Kameramann Adib Sobhani setzt in jeder Episode – eine weitere beklemmende Sequenz zeigt ein Schulmädchen, das nach einer Fahrt mit einem Jungen auf einem Motorrad ins Büro des Schulleiters gerufen wird – das 4:3-Format ein, das die klaustrophobische Enge widerspiegelt, die die Charaktere empfinden. Die Kamera bewegt sich nie, zoomt nicht und zuckt nicht zurück, um uns in jedem Moment schwebend zu lassen und mit den Frustrationen der Figuren zu sympathisieren. Da es sich hier um Momentaufnahmen des Lebens handelt, sind manche Charaktere mehr ausgearbeitet als andere und dienen als Stellvertreter für breitere Themen. Gegen Ende des Films fleht eine ältere Frau im Hijab einen Polizisten an, ihren vermissten Hund freizulassen, den das Revier möglicherweise in Besitz genommen hat. Wer würde einen Chihuahua als Polizeihund verwenden wollen, fragt sie. Sie wird mit leeren Händen weggeschickt und durch das langsame Tropfen von Fragen zerstört.

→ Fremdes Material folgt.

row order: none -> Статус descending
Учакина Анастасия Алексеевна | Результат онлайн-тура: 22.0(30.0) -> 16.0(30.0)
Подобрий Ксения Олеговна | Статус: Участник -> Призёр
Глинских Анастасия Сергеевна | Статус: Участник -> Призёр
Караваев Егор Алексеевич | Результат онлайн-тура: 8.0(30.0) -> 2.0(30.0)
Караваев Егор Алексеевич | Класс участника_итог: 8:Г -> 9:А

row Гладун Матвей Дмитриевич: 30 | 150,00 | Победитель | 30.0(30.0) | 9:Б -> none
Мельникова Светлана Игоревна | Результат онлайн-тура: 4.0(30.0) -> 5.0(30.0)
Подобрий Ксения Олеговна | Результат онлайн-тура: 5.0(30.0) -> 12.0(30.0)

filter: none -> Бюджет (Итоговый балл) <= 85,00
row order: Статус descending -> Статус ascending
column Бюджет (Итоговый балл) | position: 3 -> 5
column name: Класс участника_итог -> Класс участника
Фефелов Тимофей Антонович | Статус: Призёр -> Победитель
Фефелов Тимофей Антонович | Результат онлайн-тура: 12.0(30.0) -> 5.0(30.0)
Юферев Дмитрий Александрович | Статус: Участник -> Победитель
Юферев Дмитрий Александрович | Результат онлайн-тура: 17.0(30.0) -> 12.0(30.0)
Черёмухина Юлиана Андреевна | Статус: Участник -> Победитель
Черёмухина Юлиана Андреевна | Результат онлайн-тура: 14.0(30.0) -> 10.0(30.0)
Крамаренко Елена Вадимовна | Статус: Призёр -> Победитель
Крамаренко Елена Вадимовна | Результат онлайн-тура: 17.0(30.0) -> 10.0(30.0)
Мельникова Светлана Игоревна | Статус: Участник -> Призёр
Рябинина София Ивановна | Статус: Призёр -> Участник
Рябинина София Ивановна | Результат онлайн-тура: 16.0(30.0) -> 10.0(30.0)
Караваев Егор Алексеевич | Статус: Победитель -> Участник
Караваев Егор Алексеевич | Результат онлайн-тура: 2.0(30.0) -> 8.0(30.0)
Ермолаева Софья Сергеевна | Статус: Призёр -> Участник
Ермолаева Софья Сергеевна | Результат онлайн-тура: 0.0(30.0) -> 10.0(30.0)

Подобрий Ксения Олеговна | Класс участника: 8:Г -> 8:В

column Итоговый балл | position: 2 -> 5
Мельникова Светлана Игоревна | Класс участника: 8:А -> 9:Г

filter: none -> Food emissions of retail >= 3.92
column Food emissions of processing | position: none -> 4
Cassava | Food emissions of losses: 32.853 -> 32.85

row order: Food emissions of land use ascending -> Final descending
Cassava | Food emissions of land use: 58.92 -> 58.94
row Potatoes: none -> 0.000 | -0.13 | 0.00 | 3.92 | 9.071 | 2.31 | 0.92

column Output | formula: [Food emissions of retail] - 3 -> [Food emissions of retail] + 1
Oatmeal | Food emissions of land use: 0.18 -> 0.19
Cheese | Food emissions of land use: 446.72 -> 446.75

Der berühmte iranische Schauspieler Ardeshir Kazemi hat einen stummen Auftritt in der abschließenden Einstellung des Films als „100-jähriger Mann“, wie es in den Presseunterlagen heißt, der buchstäblich von der Schattenwirkung des Totalitarismus gebeugt ist. Während die Stadt draußen dunkler wird und der Rahmen sich zu einem Breitbildformat erweitert, werden die Geräusche, die wir in der Eröffnungssequenz gehört haben, zu einer verstörenden, apokalyptischen Einleitung zu einer Stadt, die schließlich in Flammen aufgeht.

Die iranischen Regisseure Alireza Khatami und Ali Asgari haben sich nach der Auswahl ihrer ersten Spielfilme „Oblivion Verses“ und „Disappearance“ für das Filmfestival von Venedig 2017 zusammengetan. In den Presseunterlagen beschreiben sie den Prozess, ihre Filme auf die Beine zu stellen, als wären sie Charaktere in „Warten auf Godot“ – und die Bürger, die sie in „Terrestrial Verses“ zeichnen, sind ähnlich in einem Wartespiel gefangen, das nirgendwohin führt, angesichts der Unterdrückung totalitärer Herrschaft. Dieser Film ist in seiner Herangehensweise an Charakter und Drama genauso zurückhaltend wie seine Farbpalette, doch das Ergebnis ist verheerend.